_Goal of the exercise_.
Print nothing but the lines below starting at the line that holds "HEALTH INFORMATICS | Corrected: 88.64" and ending at the line that holds "WEB DEVELOPMENT | Public: 58.02 -> 58.06", including both, each exactly as written.

(Records from a dataset)
────────────────────

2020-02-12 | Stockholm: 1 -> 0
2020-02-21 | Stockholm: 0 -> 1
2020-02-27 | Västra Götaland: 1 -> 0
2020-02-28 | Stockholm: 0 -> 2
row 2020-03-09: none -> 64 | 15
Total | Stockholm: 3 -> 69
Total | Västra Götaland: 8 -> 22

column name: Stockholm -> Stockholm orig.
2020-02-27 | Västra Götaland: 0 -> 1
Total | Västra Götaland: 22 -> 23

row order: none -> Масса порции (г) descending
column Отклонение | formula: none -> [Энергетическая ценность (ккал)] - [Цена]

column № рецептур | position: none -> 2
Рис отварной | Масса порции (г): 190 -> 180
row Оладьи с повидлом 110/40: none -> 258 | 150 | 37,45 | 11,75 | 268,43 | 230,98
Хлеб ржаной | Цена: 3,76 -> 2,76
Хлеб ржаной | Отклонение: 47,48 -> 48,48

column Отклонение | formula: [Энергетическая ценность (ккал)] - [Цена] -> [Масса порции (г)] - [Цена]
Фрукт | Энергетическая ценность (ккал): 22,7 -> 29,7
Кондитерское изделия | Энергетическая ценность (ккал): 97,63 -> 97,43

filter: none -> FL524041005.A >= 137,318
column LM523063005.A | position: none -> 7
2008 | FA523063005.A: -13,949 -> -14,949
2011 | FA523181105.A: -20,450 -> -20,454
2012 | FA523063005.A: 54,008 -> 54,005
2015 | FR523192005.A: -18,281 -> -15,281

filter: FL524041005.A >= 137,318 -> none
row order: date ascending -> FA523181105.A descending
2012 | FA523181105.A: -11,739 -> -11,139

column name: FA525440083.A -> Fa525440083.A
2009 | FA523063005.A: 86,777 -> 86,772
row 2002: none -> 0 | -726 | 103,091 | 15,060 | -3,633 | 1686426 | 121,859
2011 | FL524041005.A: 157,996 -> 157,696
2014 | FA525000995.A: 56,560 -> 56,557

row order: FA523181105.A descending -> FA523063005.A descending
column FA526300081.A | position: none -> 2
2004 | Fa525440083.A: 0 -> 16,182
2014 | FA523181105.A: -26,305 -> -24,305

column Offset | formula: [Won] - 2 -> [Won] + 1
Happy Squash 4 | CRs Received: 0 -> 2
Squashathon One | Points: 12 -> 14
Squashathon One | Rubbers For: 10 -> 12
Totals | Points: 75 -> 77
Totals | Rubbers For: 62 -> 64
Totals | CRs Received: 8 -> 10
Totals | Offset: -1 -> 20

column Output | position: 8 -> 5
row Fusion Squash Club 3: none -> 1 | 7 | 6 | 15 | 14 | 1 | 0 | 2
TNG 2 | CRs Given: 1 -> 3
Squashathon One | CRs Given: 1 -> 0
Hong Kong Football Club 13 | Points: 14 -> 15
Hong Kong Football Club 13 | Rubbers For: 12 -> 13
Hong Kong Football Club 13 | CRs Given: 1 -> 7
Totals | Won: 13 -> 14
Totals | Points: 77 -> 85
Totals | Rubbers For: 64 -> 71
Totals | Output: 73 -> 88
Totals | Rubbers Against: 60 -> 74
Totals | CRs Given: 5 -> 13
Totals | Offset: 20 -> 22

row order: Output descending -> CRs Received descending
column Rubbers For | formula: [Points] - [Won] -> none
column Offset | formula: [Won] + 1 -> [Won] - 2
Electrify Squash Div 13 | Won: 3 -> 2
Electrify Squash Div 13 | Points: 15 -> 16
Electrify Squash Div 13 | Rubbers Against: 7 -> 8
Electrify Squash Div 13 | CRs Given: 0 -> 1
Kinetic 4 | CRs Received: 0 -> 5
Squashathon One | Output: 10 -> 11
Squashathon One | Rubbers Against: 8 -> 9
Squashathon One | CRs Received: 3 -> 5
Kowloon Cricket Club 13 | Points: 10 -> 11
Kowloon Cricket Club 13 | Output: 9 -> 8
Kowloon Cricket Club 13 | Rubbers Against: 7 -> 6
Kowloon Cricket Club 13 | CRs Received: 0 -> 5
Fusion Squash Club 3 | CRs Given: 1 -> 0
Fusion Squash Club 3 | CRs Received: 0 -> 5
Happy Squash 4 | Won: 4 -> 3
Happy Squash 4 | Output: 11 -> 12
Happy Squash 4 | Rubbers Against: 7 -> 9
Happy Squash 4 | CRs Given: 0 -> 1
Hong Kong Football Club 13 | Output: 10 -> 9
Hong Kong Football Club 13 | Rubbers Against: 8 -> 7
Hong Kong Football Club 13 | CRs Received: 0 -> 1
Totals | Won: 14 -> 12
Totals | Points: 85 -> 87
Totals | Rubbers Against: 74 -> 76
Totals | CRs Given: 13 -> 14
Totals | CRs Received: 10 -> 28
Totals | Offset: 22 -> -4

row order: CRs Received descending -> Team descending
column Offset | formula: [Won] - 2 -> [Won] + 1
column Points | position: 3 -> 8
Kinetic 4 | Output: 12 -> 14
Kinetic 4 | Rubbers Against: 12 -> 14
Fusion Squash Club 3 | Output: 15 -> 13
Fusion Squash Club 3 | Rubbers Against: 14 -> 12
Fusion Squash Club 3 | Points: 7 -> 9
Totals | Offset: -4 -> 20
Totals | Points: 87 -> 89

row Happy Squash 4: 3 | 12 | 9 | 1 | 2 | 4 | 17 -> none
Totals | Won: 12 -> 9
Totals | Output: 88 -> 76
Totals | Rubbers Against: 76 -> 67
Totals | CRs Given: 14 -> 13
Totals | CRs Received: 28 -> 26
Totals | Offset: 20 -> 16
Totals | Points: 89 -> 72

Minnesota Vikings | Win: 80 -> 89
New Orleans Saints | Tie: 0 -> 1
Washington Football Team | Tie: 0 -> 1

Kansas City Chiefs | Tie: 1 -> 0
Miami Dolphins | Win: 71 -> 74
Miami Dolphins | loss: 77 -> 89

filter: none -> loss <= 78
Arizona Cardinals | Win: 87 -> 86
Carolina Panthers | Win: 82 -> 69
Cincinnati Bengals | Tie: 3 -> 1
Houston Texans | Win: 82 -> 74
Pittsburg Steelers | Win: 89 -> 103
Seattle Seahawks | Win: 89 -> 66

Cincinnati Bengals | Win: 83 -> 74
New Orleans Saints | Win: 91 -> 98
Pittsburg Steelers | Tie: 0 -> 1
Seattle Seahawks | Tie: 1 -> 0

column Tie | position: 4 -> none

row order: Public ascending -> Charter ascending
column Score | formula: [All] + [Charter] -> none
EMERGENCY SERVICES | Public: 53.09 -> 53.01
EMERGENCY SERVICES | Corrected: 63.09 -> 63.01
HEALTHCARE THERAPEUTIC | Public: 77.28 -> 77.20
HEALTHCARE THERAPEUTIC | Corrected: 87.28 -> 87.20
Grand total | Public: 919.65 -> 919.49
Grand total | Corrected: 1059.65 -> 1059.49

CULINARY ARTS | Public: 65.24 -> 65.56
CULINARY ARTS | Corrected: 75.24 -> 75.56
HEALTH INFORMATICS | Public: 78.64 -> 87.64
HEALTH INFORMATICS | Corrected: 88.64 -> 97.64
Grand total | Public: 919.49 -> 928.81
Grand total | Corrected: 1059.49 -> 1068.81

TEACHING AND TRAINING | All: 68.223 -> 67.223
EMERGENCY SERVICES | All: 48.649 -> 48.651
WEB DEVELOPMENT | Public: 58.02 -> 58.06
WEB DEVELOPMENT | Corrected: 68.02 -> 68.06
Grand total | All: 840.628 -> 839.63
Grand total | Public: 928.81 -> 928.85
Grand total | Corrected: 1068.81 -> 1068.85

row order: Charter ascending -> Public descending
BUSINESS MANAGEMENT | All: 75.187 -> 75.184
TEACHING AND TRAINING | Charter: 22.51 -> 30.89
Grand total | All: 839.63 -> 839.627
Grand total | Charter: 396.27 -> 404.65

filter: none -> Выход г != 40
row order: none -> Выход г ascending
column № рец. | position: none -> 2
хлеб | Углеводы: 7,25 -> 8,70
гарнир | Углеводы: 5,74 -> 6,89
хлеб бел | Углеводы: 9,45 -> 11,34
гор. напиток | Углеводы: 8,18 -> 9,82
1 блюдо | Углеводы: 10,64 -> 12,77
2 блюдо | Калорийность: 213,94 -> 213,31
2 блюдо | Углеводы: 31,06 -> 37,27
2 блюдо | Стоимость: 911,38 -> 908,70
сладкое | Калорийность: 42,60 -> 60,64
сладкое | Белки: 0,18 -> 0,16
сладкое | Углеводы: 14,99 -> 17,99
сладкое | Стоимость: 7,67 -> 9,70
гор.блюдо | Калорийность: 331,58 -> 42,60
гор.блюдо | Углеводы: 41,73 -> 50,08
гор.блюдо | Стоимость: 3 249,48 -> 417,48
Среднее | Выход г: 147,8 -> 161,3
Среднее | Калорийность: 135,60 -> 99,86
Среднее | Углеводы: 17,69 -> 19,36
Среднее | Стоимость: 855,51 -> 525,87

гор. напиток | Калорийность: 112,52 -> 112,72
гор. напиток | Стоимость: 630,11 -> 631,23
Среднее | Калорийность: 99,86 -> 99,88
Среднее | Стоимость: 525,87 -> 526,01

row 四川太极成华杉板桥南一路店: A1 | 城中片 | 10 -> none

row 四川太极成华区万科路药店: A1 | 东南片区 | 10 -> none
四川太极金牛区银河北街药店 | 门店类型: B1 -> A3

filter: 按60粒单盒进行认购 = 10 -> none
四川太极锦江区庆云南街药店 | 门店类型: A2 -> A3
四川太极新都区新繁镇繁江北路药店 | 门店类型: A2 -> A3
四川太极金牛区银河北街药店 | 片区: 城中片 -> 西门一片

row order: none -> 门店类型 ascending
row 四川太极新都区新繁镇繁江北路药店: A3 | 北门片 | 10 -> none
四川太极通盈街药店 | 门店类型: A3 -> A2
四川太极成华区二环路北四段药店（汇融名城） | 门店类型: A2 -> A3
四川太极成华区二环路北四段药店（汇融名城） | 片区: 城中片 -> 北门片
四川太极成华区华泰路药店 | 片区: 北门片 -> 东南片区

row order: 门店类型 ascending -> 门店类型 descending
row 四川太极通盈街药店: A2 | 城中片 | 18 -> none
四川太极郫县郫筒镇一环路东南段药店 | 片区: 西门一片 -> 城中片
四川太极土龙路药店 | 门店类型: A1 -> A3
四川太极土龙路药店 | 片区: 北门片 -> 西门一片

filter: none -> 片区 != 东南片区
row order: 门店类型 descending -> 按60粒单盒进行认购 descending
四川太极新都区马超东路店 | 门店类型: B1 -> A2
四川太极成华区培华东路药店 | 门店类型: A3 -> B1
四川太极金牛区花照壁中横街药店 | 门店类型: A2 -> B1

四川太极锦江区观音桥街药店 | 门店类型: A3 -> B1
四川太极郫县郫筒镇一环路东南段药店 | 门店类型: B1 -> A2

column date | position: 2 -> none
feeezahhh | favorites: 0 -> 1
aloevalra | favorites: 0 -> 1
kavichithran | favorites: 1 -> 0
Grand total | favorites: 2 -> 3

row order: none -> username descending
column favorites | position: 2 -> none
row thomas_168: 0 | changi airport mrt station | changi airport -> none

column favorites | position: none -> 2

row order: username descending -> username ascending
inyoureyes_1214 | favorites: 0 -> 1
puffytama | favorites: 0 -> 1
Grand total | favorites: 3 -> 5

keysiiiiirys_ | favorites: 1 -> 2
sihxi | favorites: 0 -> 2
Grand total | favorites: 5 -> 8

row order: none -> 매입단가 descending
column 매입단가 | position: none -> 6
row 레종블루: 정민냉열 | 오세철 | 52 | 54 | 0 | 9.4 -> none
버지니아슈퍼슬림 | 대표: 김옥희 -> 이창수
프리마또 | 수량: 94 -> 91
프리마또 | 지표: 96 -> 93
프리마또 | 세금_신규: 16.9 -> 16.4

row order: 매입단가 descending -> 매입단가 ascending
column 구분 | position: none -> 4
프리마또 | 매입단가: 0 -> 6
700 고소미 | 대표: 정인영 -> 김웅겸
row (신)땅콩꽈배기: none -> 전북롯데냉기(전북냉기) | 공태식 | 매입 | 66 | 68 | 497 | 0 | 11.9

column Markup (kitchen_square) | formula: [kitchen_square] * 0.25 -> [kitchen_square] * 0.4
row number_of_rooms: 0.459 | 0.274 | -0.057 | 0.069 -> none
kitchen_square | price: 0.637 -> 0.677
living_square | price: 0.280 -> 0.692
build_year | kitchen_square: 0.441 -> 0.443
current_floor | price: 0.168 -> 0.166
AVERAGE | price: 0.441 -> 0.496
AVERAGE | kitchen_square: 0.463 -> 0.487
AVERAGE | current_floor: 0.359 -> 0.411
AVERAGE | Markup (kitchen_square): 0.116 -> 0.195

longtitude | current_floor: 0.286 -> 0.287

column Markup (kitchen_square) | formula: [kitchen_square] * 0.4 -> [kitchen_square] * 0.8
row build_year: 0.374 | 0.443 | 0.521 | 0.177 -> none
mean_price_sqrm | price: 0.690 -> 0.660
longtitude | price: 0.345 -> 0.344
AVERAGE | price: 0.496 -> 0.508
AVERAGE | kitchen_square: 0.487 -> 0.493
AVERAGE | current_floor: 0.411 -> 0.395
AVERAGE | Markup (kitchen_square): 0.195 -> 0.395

────────────────────

_Output below_.
HEALTH INFORMATICS | Corrected: 88.64 -> 97.64
Grand total | Public: 919.49 -> 928.81
Grand total | Corrected: 1059.49 -> 1068.81

TEACHING AND TRAINING | All: 68.223 -> 67.223
EMERGENCY SERVICES | All: 48.649 -> 48.651
WEB DEVELOPMENT | Public: 58.02 -> 58.06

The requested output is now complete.